The rest of the medevac was anticlimactic, at least for me. The injured sailor got a chest tube placed and after a couple of days his lung was healed and reinflated, good as new. The ribs took longer to heal, of course, but he returned to his frigate on light duty and carried on.
I got an attaboy and a stern but appropriate warning to be very careful about performing unauthorized procedures and not to let this success go to my head.
As we landed on Yorktown in the Black Sea on February 12, 1988, I rejoiced that we wouldn't have to hoist a stretcher. A Chief met me as I bounced out of the Sea King and escorted me toward the cruiser's tiny sick bay. The Chief was Yorktown's IDC -- Independent Duty Corpsman, and he gave me a rundown on the condition of the injured man.
"I had to decompress him," said the Chief, "he was really starting to get tight." The sailor looked tense and sore, laying there on the exam table with an IV catheter sticking out of his chest. Not a great position to be in, I guess, but he had no idea how lucky he was!
I, however, knew exactly how lucky I was!
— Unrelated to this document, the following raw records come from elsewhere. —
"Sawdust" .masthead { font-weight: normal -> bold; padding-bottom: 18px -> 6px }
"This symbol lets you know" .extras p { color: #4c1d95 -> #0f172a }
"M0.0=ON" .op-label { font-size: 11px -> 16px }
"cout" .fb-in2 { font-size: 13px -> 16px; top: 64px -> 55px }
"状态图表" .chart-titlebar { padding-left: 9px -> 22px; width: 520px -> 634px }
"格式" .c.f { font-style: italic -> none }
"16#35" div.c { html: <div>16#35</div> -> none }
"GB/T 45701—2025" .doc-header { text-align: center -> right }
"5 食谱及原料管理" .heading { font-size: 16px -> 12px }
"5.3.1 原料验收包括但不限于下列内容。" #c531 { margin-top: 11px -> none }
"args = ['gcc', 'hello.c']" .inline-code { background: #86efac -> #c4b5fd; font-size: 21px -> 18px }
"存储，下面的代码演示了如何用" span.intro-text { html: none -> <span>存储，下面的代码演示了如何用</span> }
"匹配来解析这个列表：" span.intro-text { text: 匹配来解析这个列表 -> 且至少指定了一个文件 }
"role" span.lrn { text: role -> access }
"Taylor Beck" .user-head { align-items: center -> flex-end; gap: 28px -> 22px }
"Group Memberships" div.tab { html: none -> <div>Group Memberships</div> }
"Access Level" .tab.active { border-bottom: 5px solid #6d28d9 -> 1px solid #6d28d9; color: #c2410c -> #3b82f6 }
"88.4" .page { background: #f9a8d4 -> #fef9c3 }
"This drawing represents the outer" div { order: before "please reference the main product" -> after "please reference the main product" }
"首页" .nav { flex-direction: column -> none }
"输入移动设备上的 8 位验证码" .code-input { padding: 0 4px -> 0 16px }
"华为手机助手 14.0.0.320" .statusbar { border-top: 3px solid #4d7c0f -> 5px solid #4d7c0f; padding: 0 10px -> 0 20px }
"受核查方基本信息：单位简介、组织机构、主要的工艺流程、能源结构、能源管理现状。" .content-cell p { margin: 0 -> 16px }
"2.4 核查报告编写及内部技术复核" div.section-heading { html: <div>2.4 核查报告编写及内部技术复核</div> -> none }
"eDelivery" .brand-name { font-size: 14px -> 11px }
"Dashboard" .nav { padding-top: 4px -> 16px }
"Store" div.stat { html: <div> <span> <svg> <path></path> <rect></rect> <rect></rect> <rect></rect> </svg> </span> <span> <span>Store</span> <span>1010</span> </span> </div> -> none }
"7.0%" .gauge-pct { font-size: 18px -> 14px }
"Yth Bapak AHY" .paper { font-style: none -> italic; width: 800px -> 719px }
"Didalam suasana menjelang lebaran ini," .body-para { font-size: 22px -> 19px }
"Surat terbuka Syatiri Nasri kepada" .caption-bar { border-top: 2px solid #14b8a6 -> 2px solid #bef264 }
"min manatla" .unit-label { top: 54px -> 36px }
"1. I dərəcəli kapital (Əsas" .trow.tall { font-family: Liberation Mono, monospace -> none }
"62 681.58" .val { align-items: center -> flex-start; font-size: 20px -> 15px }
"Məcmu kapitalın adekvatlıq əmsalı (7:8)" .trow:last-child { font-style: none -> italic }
As we launched with our very stable patient and headed back to the Med and Coral Sea, Yorktown was turning about and heading south too, escorted by several Soviet warships and a couple of rusty old freighters. The international incident was winding down.
We can do some pretty impressive things in medicine, but at the end of the day we're just providing rudimentary support to the miraculous living body that nature designed and produced.
It's all very simple, except for the complicated stuff.